The third problem is that our main function now does two things: it parses arguments, and it opens up files. For such a small function, this isn't a huge problem. However, as we keep growing our program inside of main, the number of separate tasks in the main function will get larger and larger. As one function gains many responsibilities, it gets harder to reason about, harder to test, and harder to change without breaking one of its parts.

This also ties into our fourth problem: while search and filename are configuration variables to our program, variables like f and contents are used to perform our program's logic. The longer main gets, the more variables we're going to bring into scope, and the more variables we have in scope, the harder it is to keep track of which ones we need for which purpose. It would be better if we grouped the configuration variables into one structure to make their purpose clear.

Let's address these problems by restructuring our project.

Separation of Concerns for Binary Projects

These kinds of organizational problems are common to many similar kinds of projects, so the Rust community has developed a pattern for organizing the separate concerns. This pattern is useful for organizing any binary project you'll build in Rust, so we can justify doing this refactoring a bit earlier, since we know that our project fits the pattern. The pattern looks like this:

  1. Split your program into both a main.rs and a lib.rs.
  2. Place your command line parsing logic into main.rs.
  3. Place your program's logic into lib.rs.
  4. The job of the main function is:
    • parse arguments
    • set up any other configuration
    • call a run function in lib.rs
    • if run returns an error, handle that error

Whew! The pattern sounds more complicated than it is, honestly. It's all about separating concerns: main.rs handles actually running the program, and lib.rs handles all of the actual logic of the task at hand. Let's re-work our program into this pattern. First, let's extract a function whose purpose is only to parse arguments. Listing 12-4 shows the new start of main that calls a new function parse_config, which we're still going to define in src/main.rs:

Filename: src/main.rs
# use std::env;
# use std::fs::File;
# use std::io::prelude::*;
#
fn main() {
    let args: Vec<String> = env::args().collect();

    let (search, filename) = parse_config(&args);

    println!("Searching for {}", search);
    println!("In file {}", filename);

    // ...snip...
#
#     let mut f = File::open(filename).expect("file not found");
#
#     let mut contents = String::new();
#     f.read_to_string(&mut contents).expect("something went wrong reading the file");
#
#     println!("With text:\n{}", contents);
}

fn parse_config(args: &[String]) -> (&str, &str) {
    let search = &args[1];
    let filename = &args[2];

    (search, filename)
}

Listing 12-4: Extract a parse_config function from main

This may seem like overkill, but we're working in small steps. After making this change, run the program again to verify that the argument parsing still works. It's good to check your progress often, so that you have a better idea of which change caused a problem, should you encounter one.

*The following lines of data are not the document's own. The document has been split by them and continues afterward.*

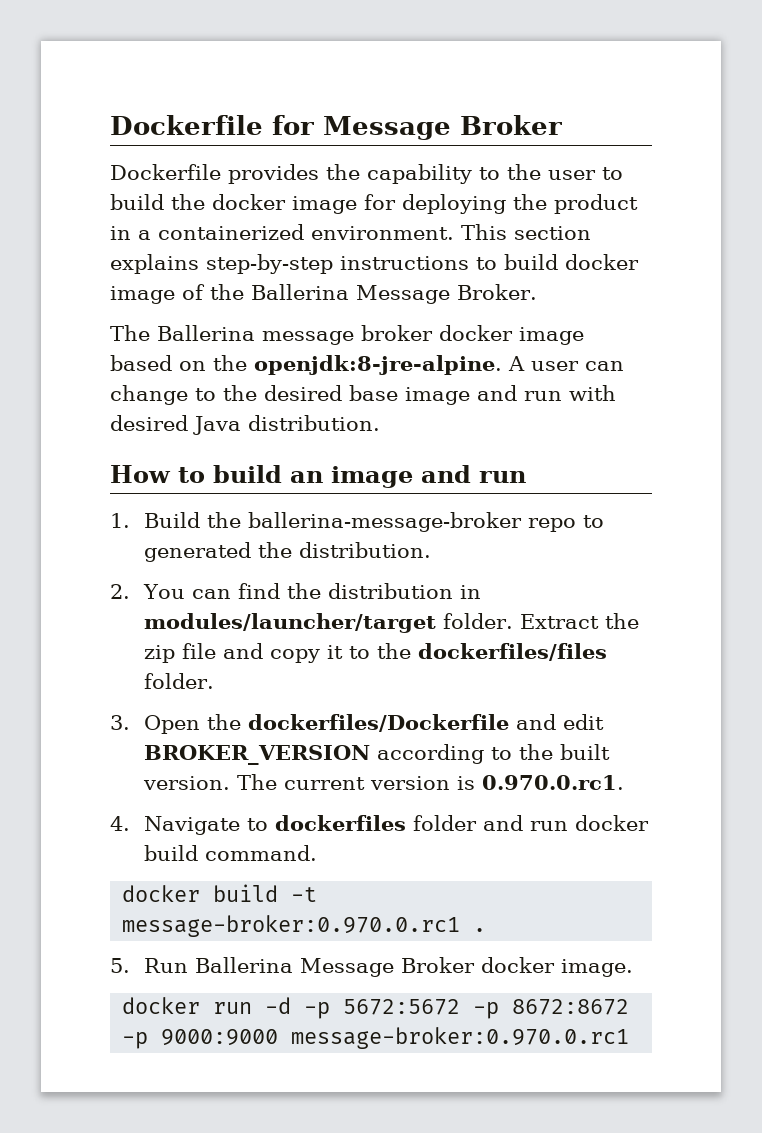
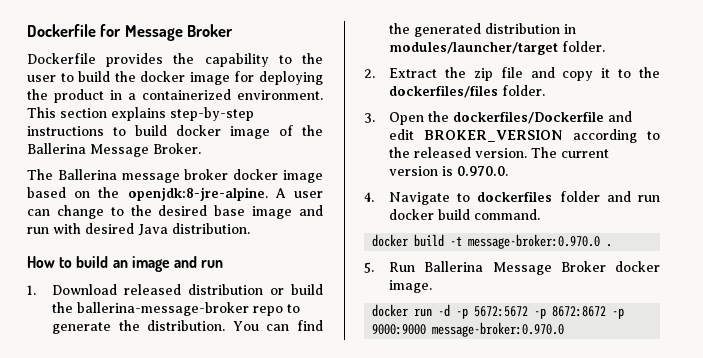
- 1. Build the ballerina-message-broker repo to generated the distribution.
- 2. You can find the distribution in modules/launcher/target folder. Extract the zip file and copy it to the dockerfiles/files folder.
+ 1. Download released distribution or build the ballerina-message-broker repo to generate the distribution. You can find the generated distribution in modules/launcher/target folder.
+ 2. Extract the zip file and copy it to the dockerfiles/files folder.
- 3. Open the dockerfiles/Dockerfile and edit BROKER_VERSION according to the built version.
+ 3. Open the dockerfiles/Dockerfile and edit BROKER_VERSION according to the released version.
- The current version is 0.970.0.rc1.
+ The current version is 0.970.0.
- docker build -t message-broker:0.970.0.rc1 .
+ docker build -t message-broker:0.970.0 .
- docker run -d -p 5672:5672 -p 8672:8672 -p 9000:9000 message-broker:0.970.0.rc1
+ docker run -d -p 5672:5672 -p 8672:8672 -p 9000:9000 message-broker:0.970.0

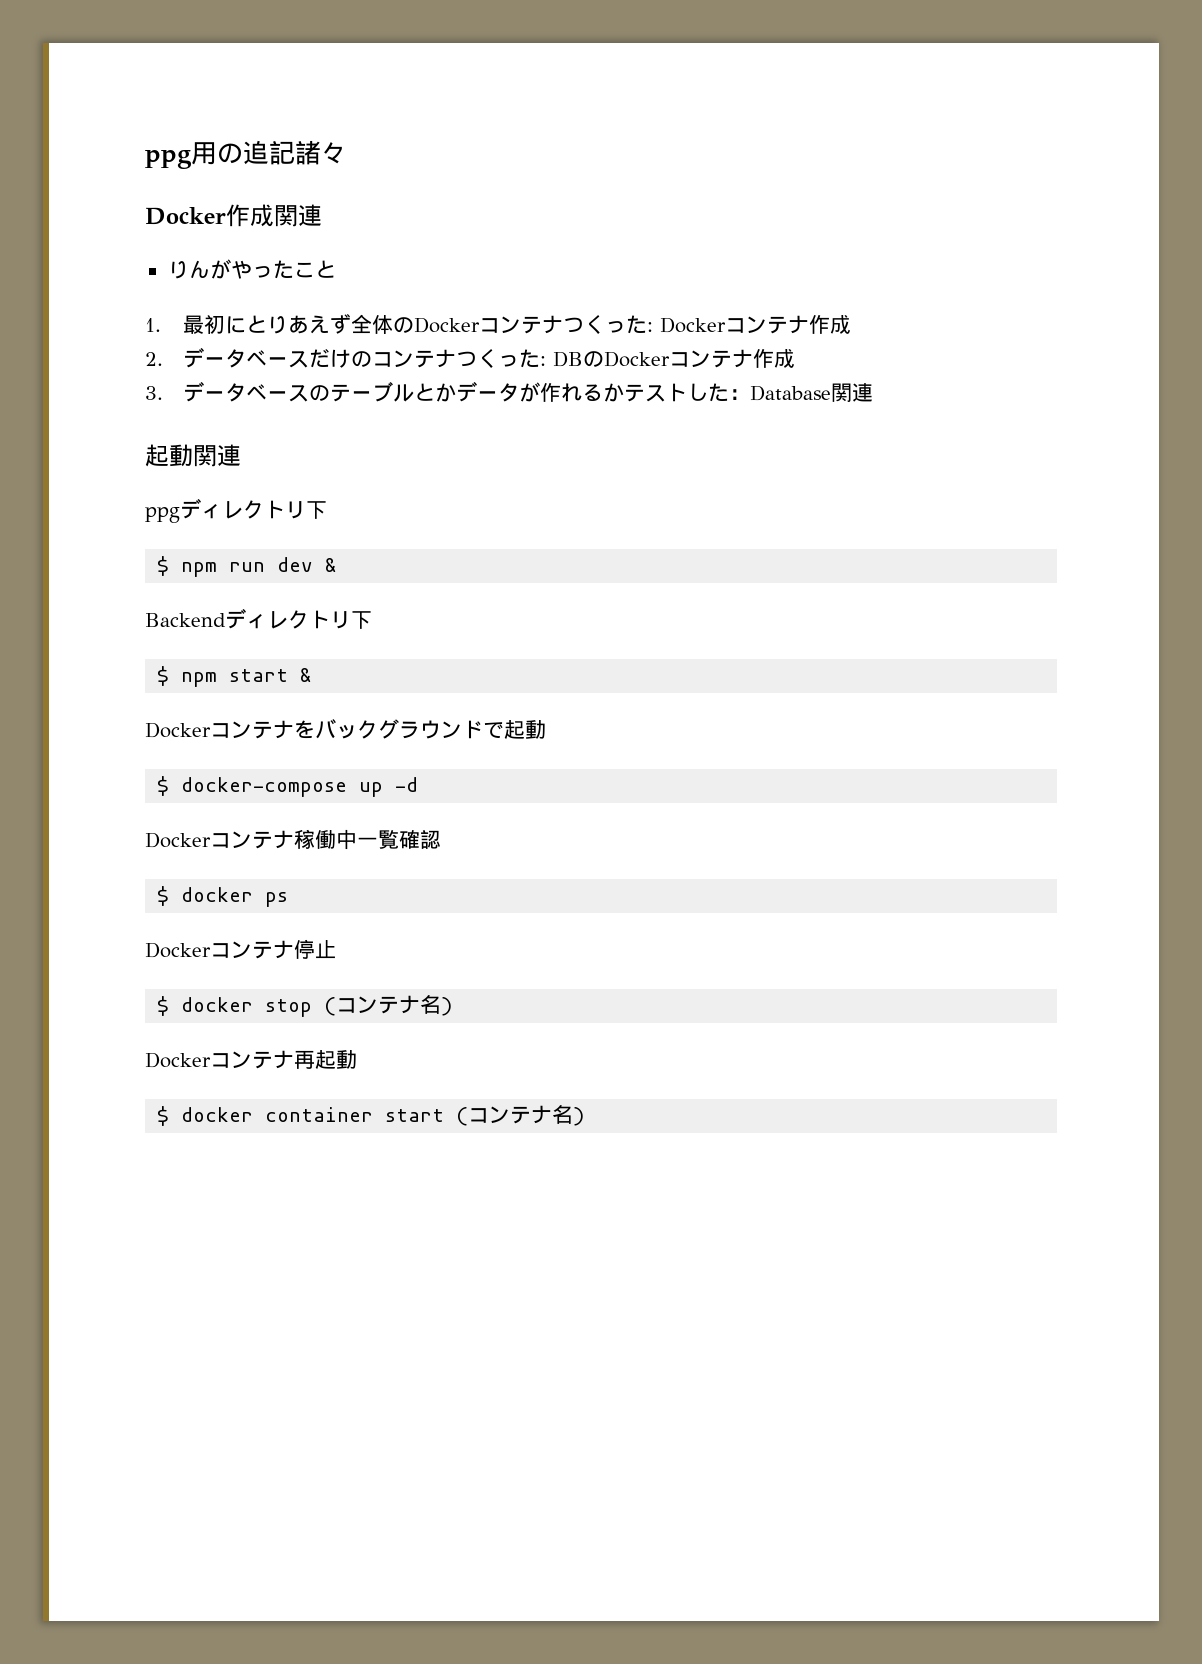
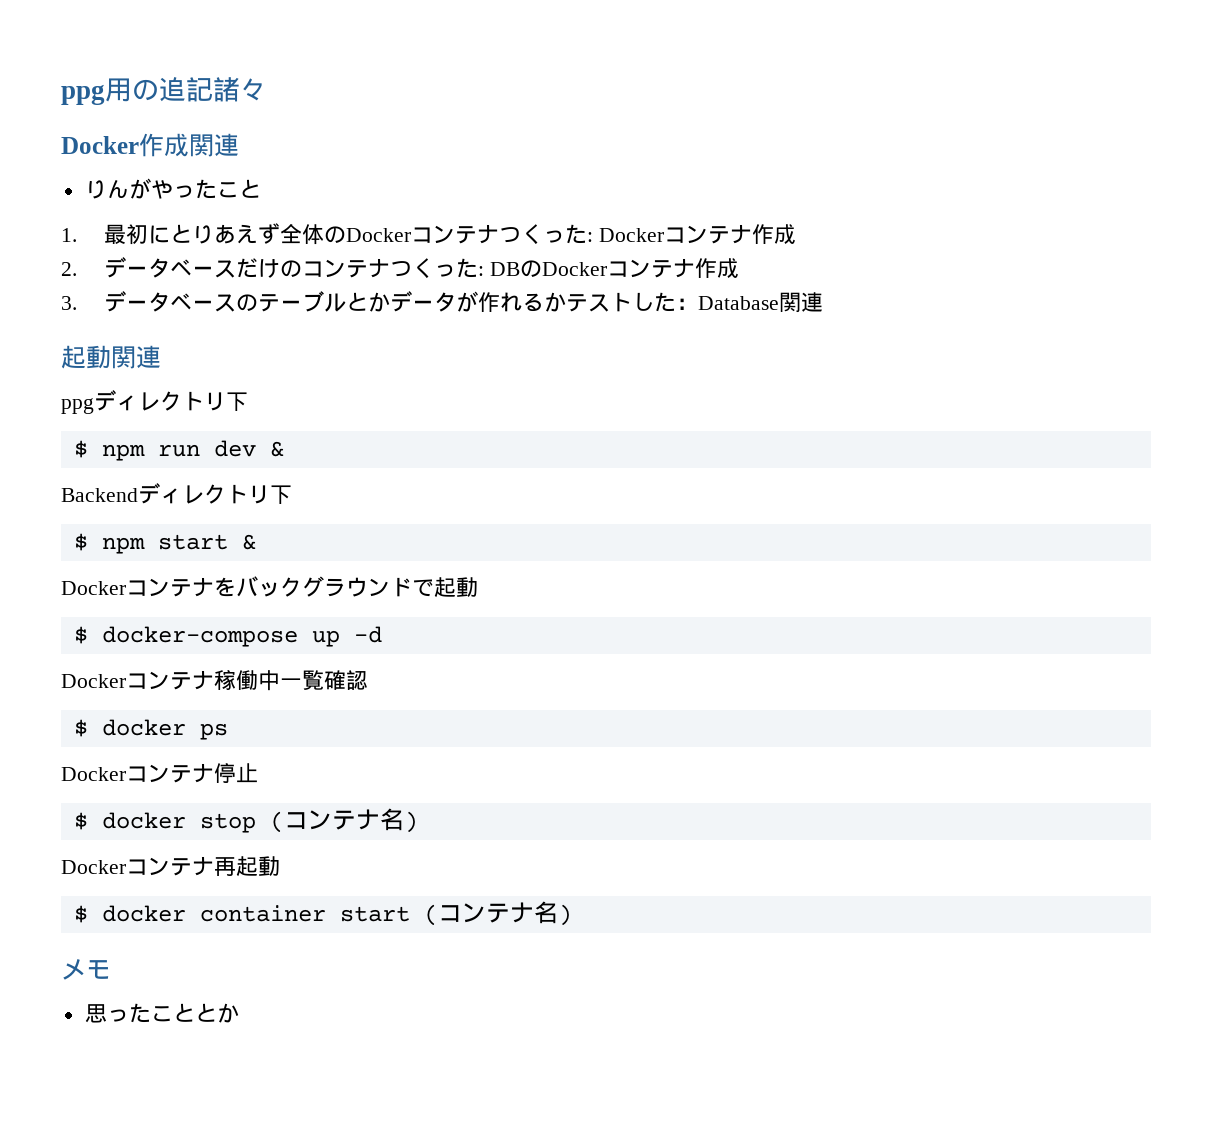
+ メモ
+ 思ったこととか

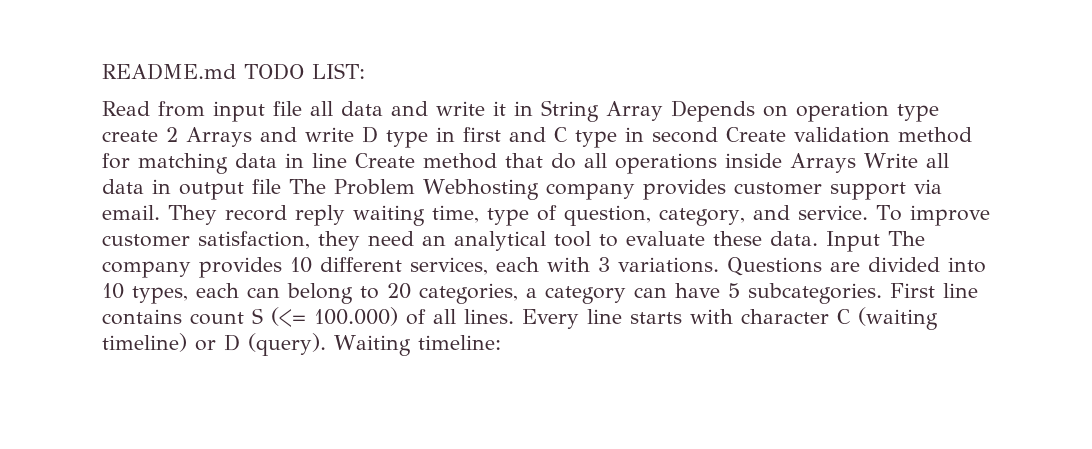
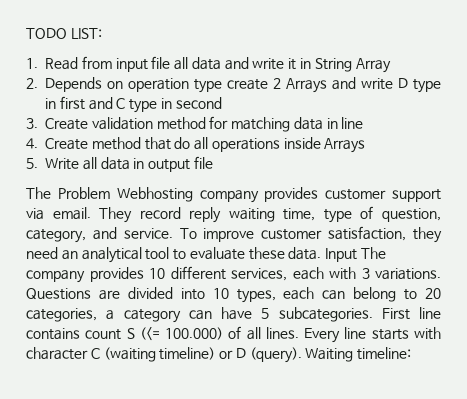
- README.md TODO LIST:
+ TODO LIST:
- Read from input file all data and write it in String Array Depends on operation type create 2 Arrays and write D type in first and C type in second Create validation method for matching data in line Create method that do all operations inside Arrays Write all data in output file The Problem Webhosting company provides customer support via email.
+ 1. Read from input file all data and write it in String Array
+ 2. Depends on operation type create 2 Arrays and write D type in first and C type in second
+ 3. Create validation method for matching data in line
+ 4. Create method that do all operations inside Arrays
+ 5. Write all data in output file
+ The Problem Webhosting company provides customer support via email.

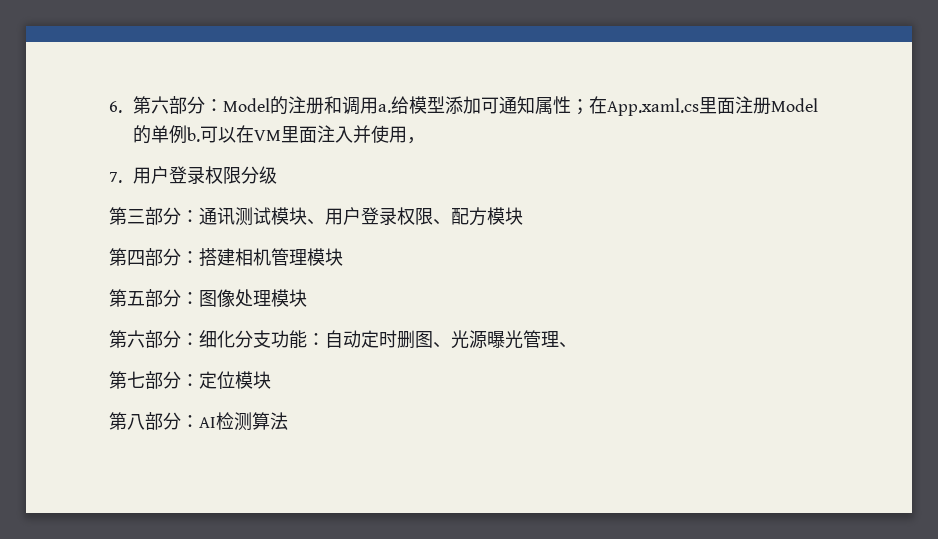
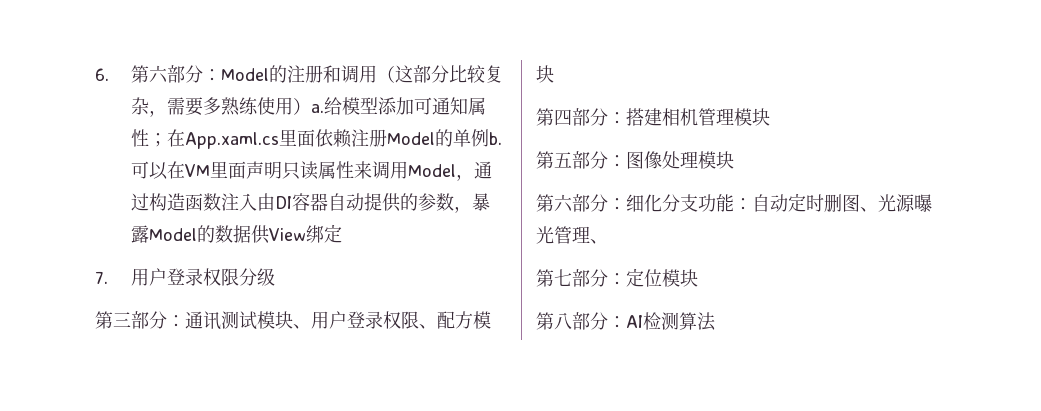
- 6.第六部分：Model的注册和调用a.
+ 6.第六部分：Model的注册和调用（这部分比较复杂，需要多熟练使用）a.
- 给模型添加可通知属性；在App.xaml.cs里面注册Model的单例b.
+ 给模型添加可通知属性；在App.xaml.cs里面依赖注册Model的单例b.
- 可以在VM里面注入并使用，
+ 可以在VM里面声明只读属性来调用Model，通过构造函数注入由DI容器自动提供的参数，暴露Model的数据供View绑定

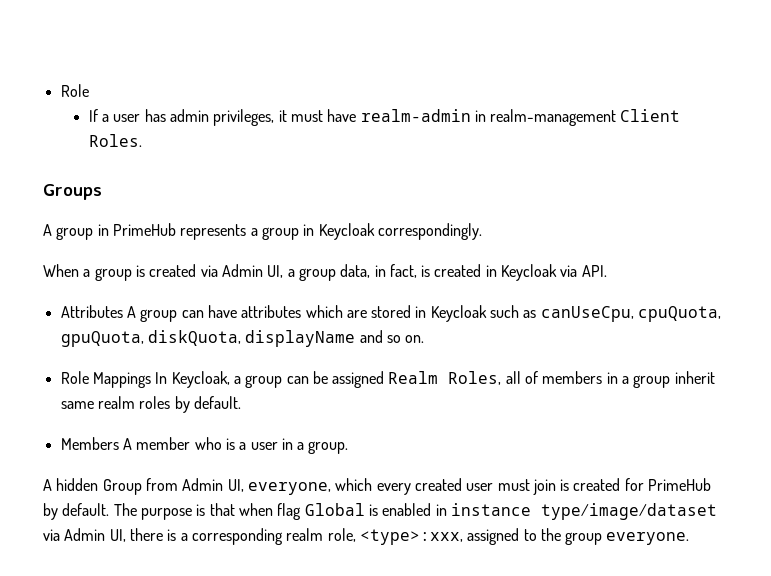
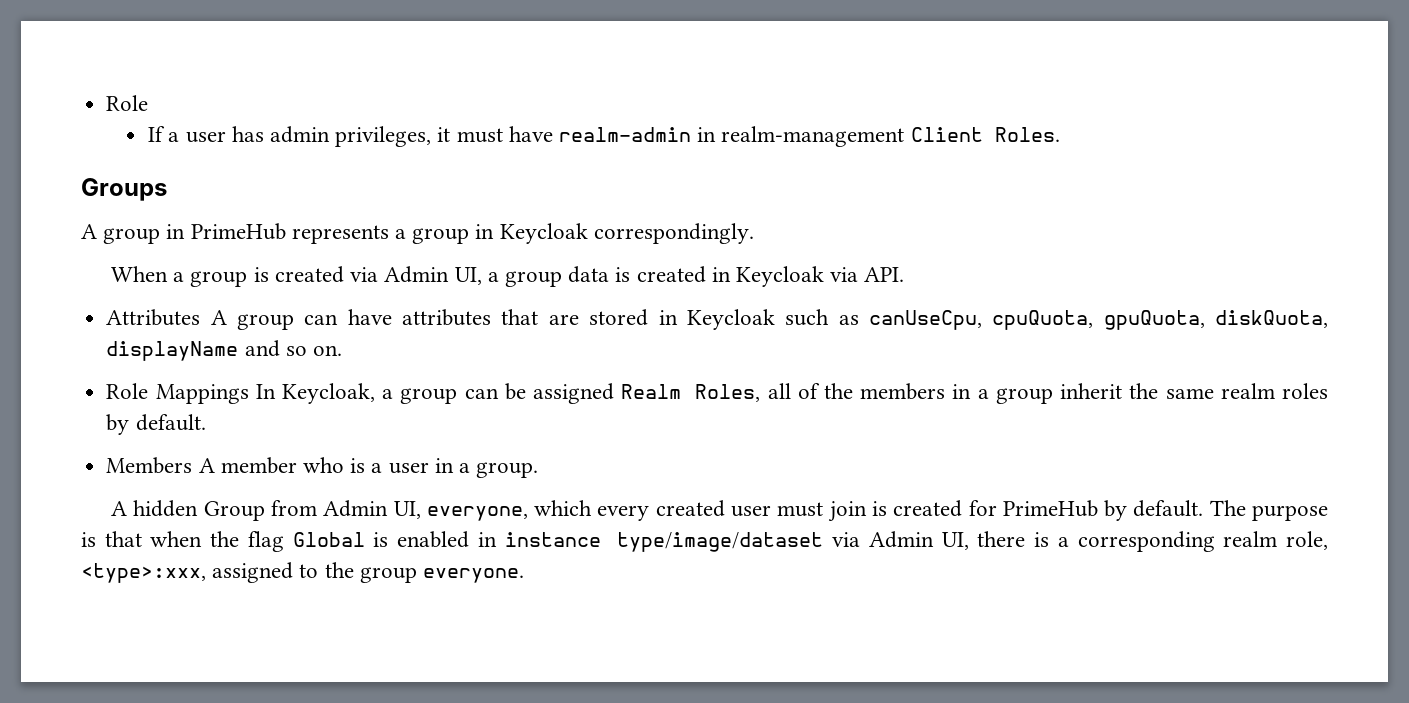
- When a group is created via Admin UI, a group data, in fact, is created in Keycloak via API.
+ When a group is created via Admin UI, a group data is created in Keycloak via API.
- Attributes A group can have attributes which are stored in Keycloak such as canUseCpu, cpuQuota, gpuQuota, diskQuota, displayName and so on.
+ Attributes A group can have attributes that are stored in Keycloak such as canUseCpu, cpuQuota, gpuQuota, diskQuota, displayName and so on.
- Role Mappings In Keycloak, a group can be assigned Realm Roles, all of members in a group inherit same realm roles by default.
+ Role Mappings In Keycloak, a group can be assigned Realm Roles, all of the members in a group inherit the same realm roles by default.
- The purpose is that when flag Global is enabled in instance type/image/dataset via Admin UI, there is a corresponding realm role, <type>:xxx, assigned to the group everyone.
+ The purpose is that when the flag Global is enabled in instance type/image/dataset via Admin UI, there is a corresponding realm role, <type>:xxx, assigned to the group everyone.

Grouping Configuration Values

Now that we have a function, let's improve it. Our code still has an indication that there's a better design possible: we return a tuple, but then immediately break that tuple up into individual parts again. This code isn't bad on its own, but there's one other sign we have room for improvement: we called our function parse_config. The config part of the name is saying the two values we return should really be bound together, since they're both part of one configuration value.

Note: some people call this anti-pattern of using primitive values when a complex type would be more appropriate primitive obsession.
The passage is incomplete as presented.